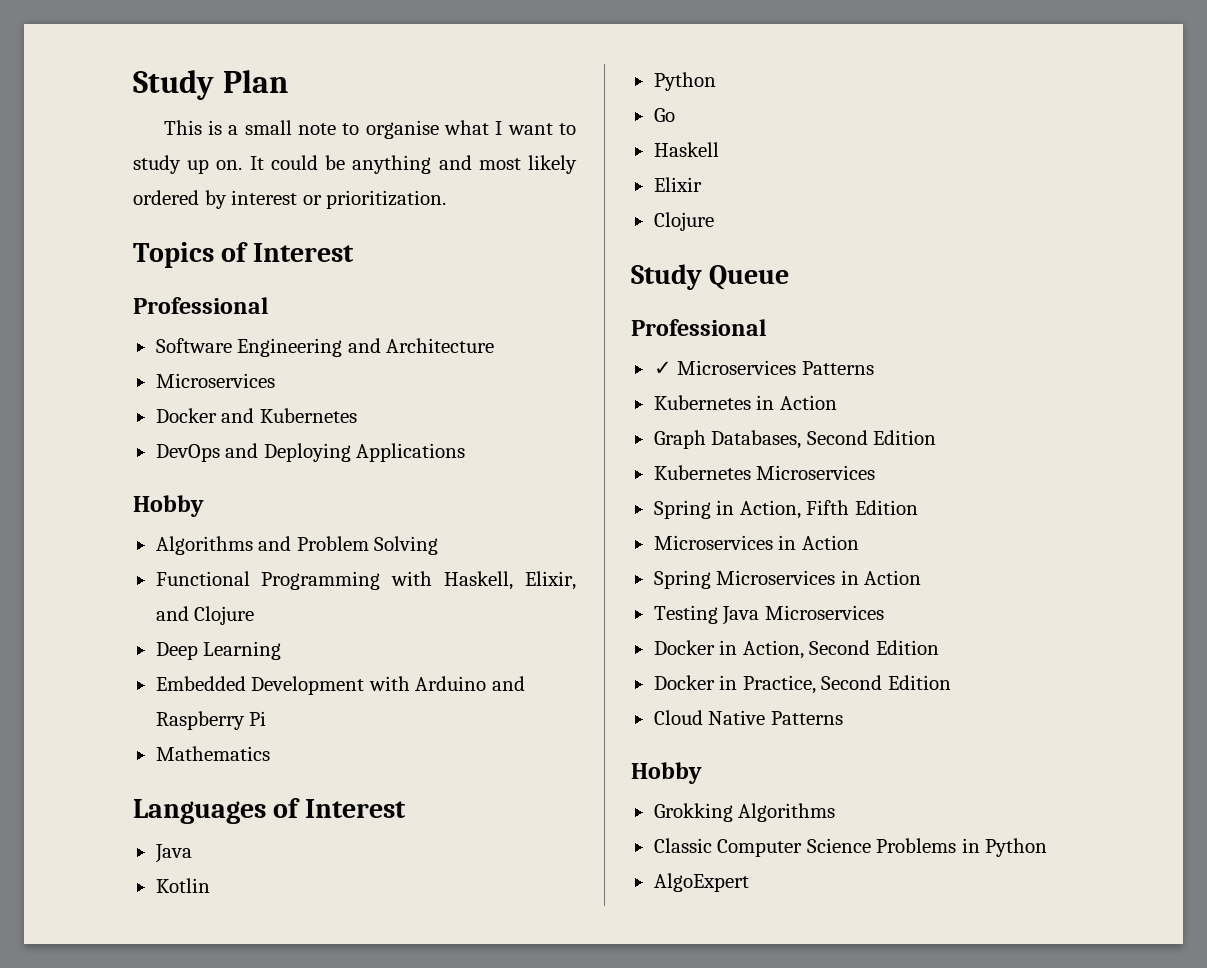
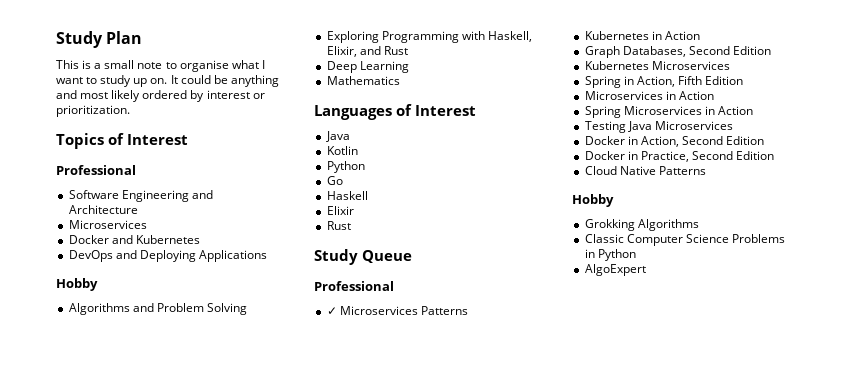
[155,571,250,586] Functional -> [326,31,379,43] Exploring
[194,606,255,625] Clojure -> [383,46,408,55] Rust
[155,676,525,695] [155,711,267,730] // Embedded Development with Arduino and Raspberry Pi -> (409, 67) none
[653,212,714,231] Clojure -> [326,221,351,230] Rust

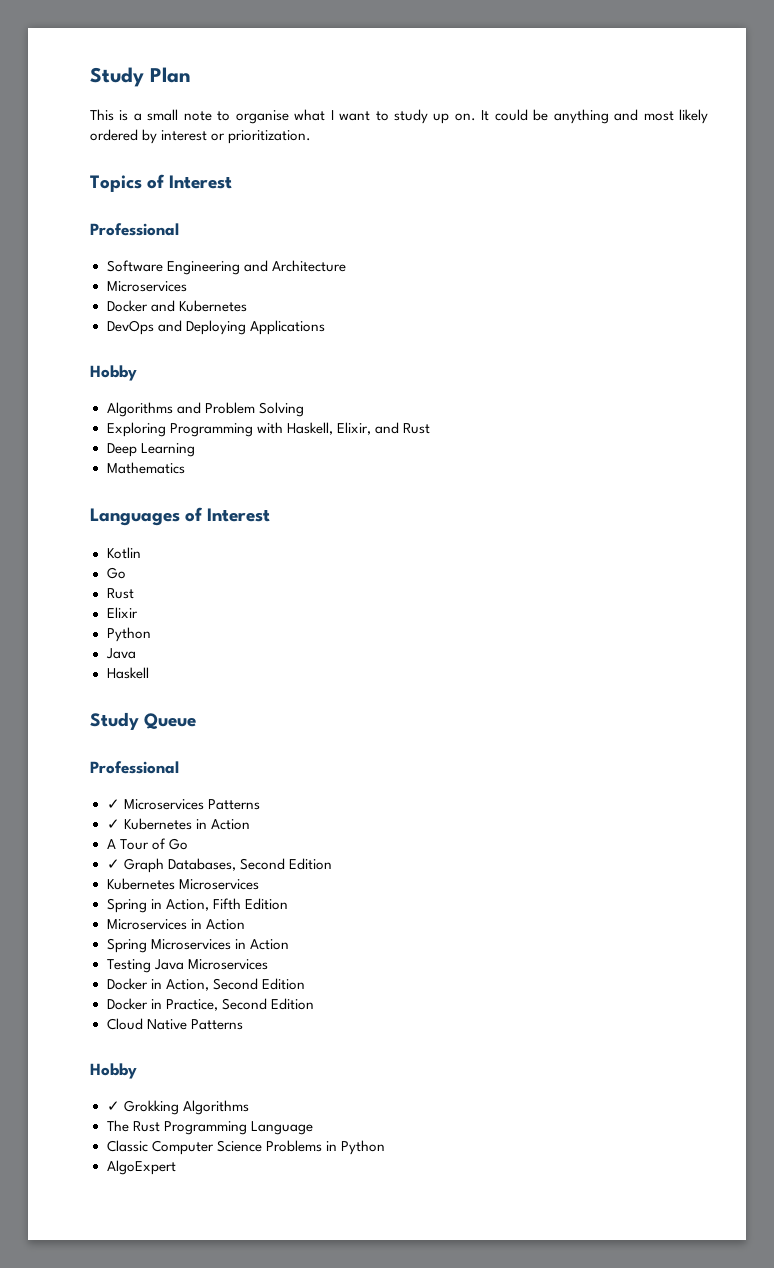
[325,131,350,142] [326,146,358,155] [326,161,365,173] [326,176,343,185] Java // Kotlin // Python // Go -> [106,547,141,559] [106,567,126,579] [106,588,134,599] [106,607,138,618] [106,627,151,642] [105,648,136,659] Kotlin // Go // Rust // Elixir // Python // Java
[326,206,354,215] [326,221,351,230] // Elixir // Rust -> (149, 673) none
(468, 310) none -> [106,819,120,829] ✓
(700, 35) none -> [106,838,188,850] [106,859,120,869] A Tour of Go // ✓
(614, 200) none -> [106,1101,120,1111] ✓
(699, 225) none -> [106,1120,313,1135] // The Rust Programming Language

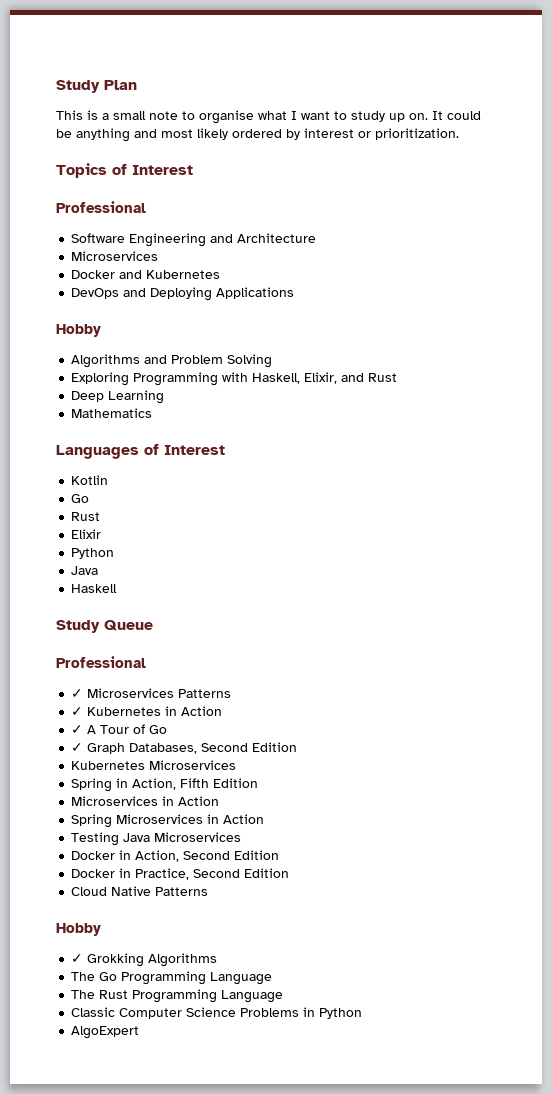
(250, 824) none -> [71,725,84,734] ✓
(249, 1107) none -> [71,971,273,985] // The Go Programming Language

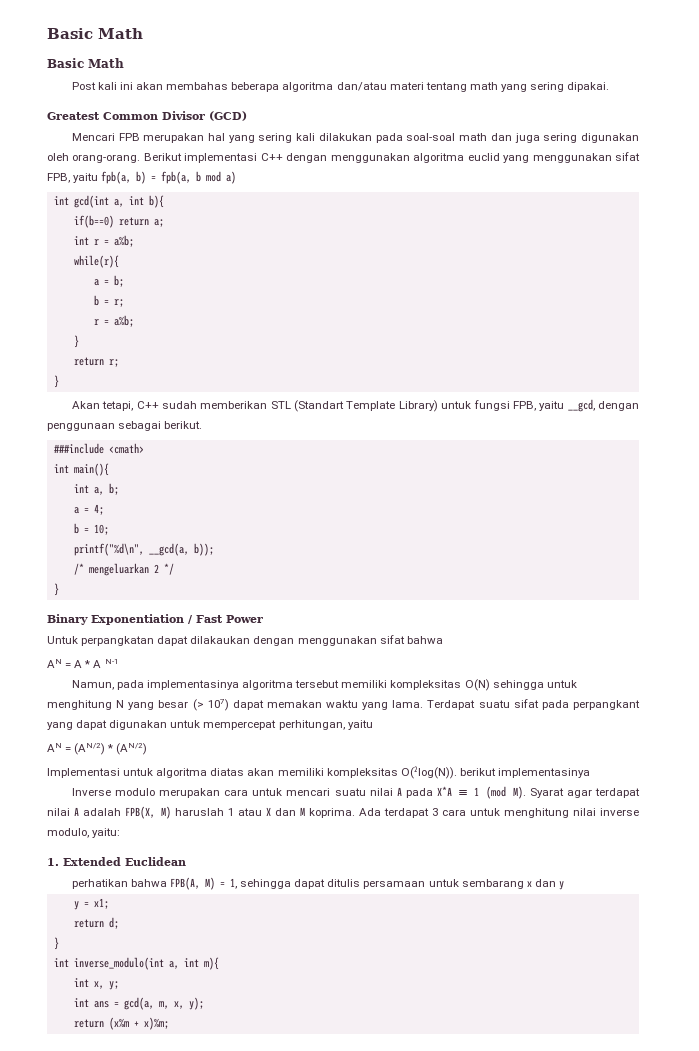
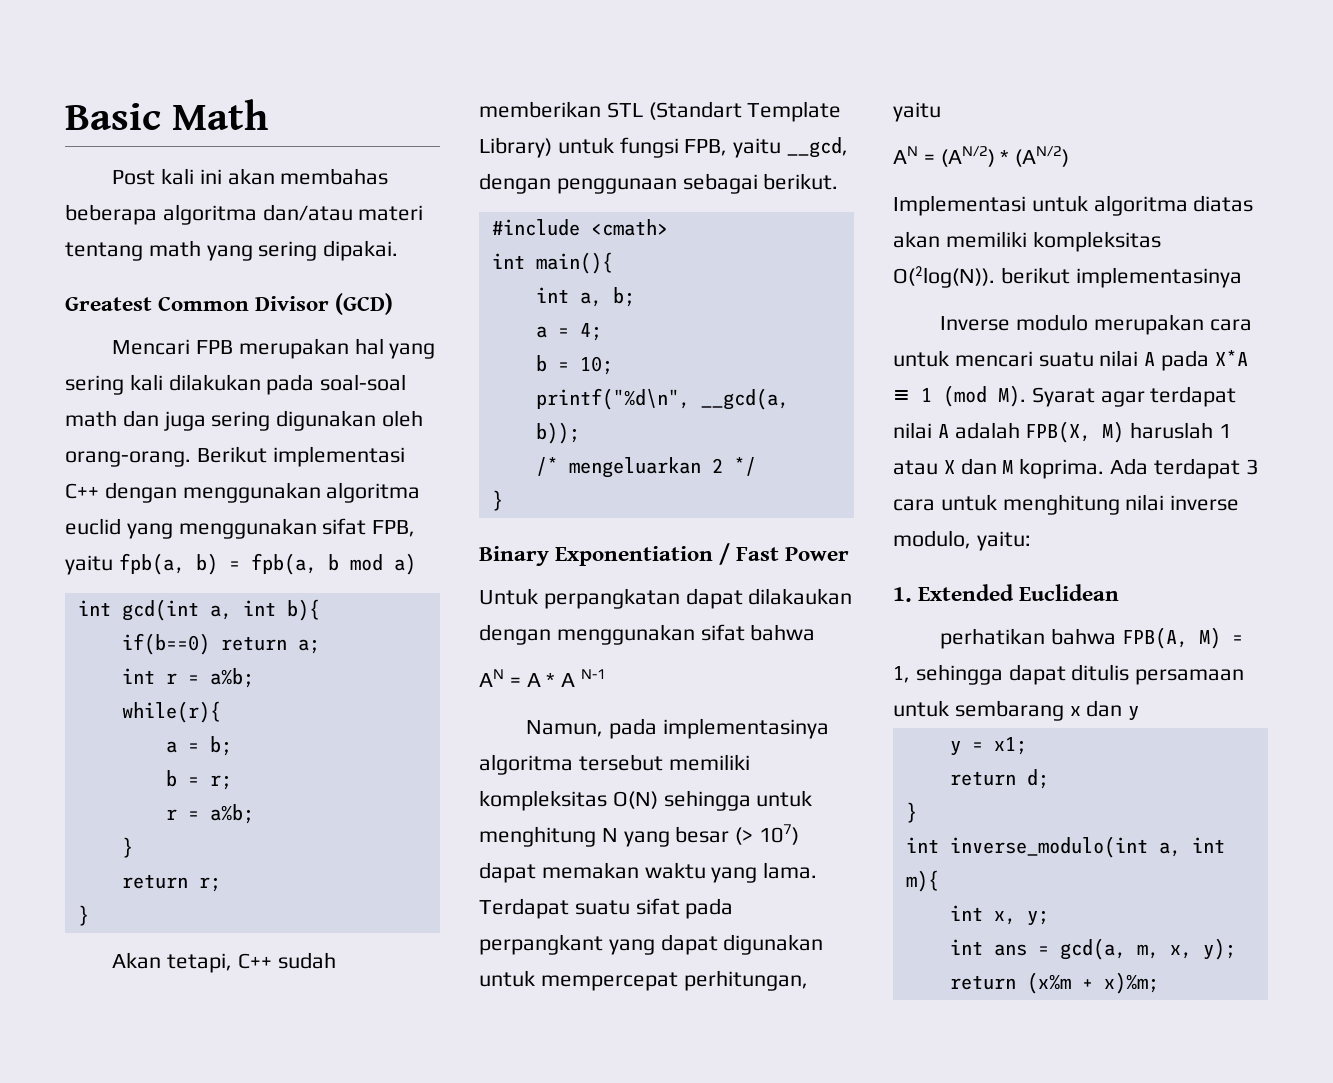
[47,28,143,39] [47,58,124,68] Basic Math // Basic Math -> [65,99,269,130] Basic Math
[53,443,104,454] ###include -> [491,219,580,236] #include

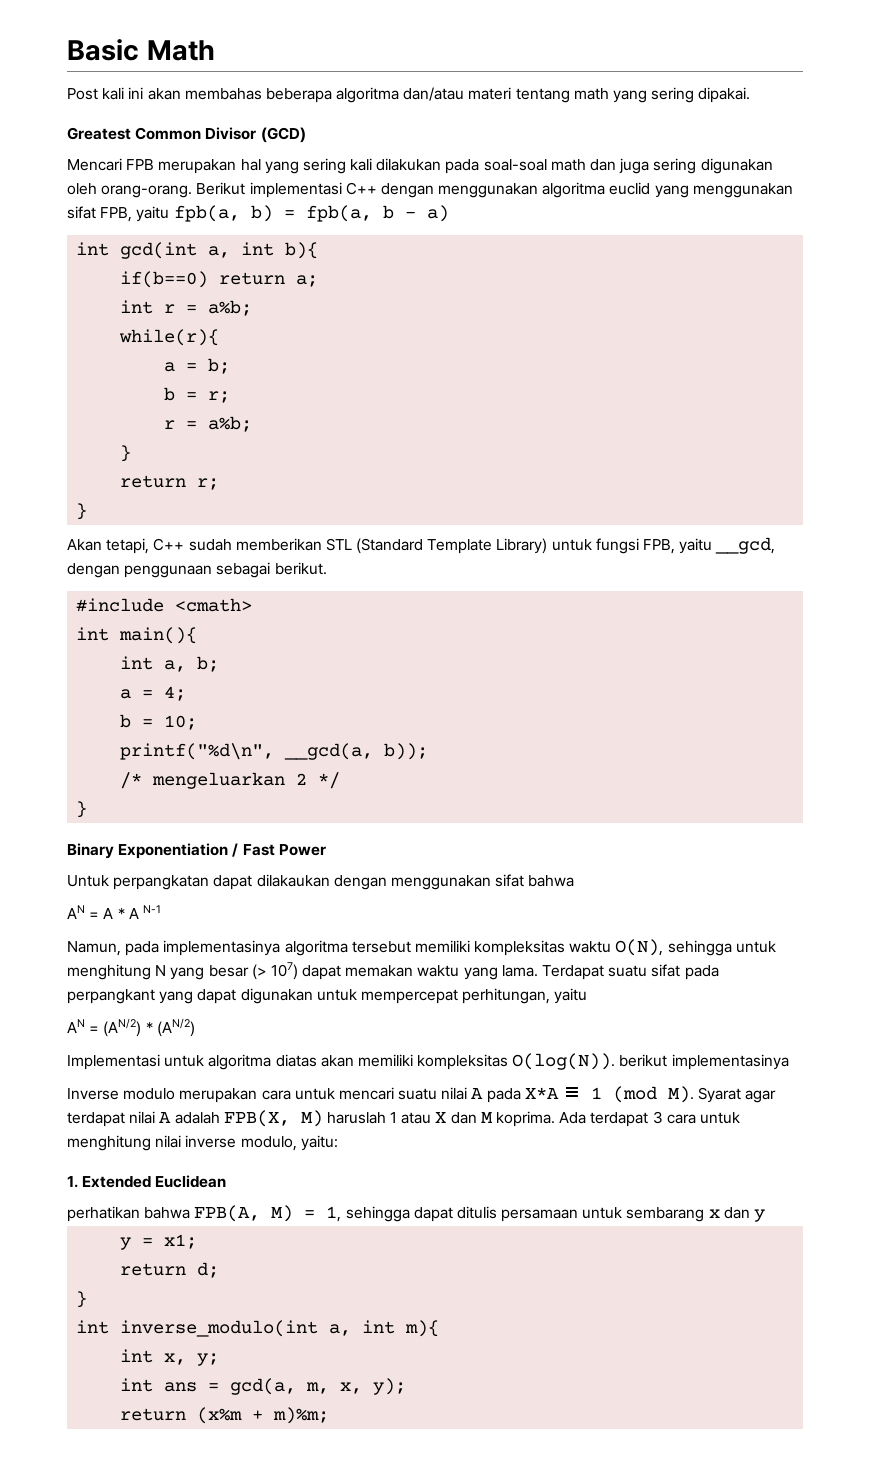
[349,554,383,571] mod -> [404,211,416,218] -
[648,101,742,120] (Standart -> [356,538,424,554] (Standard
[612,791,658,809] O(N) -> [569,939,664,956] waktu O(N),
[893,266,995,288] O(2log(N)). -> [512,1053,616,1070] O(log(N)).
[1103,972,1159,994] x)%m; -> [273,1407,330,1424] m)%m;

□ □ □ □

**Work order**
Nothing should appear in the reply except the lines from the start of the listing above through the line with "[653,212,714,231] Clojure ->", repeated exactly and free of pictures.

**Response to this exercise**
[155,571,250,586] Functional -> [326,31,379,43] Exploring
[194,606,255,625] Clojure -> [383,46,408,55] Rust
[155,676,525,695] [155,711,267,730] // Embedded Development with Arduino and Raspberry Pi -> (409, 67) none
[653,212,714,231] Clojure -> [326,221,351,230] Rust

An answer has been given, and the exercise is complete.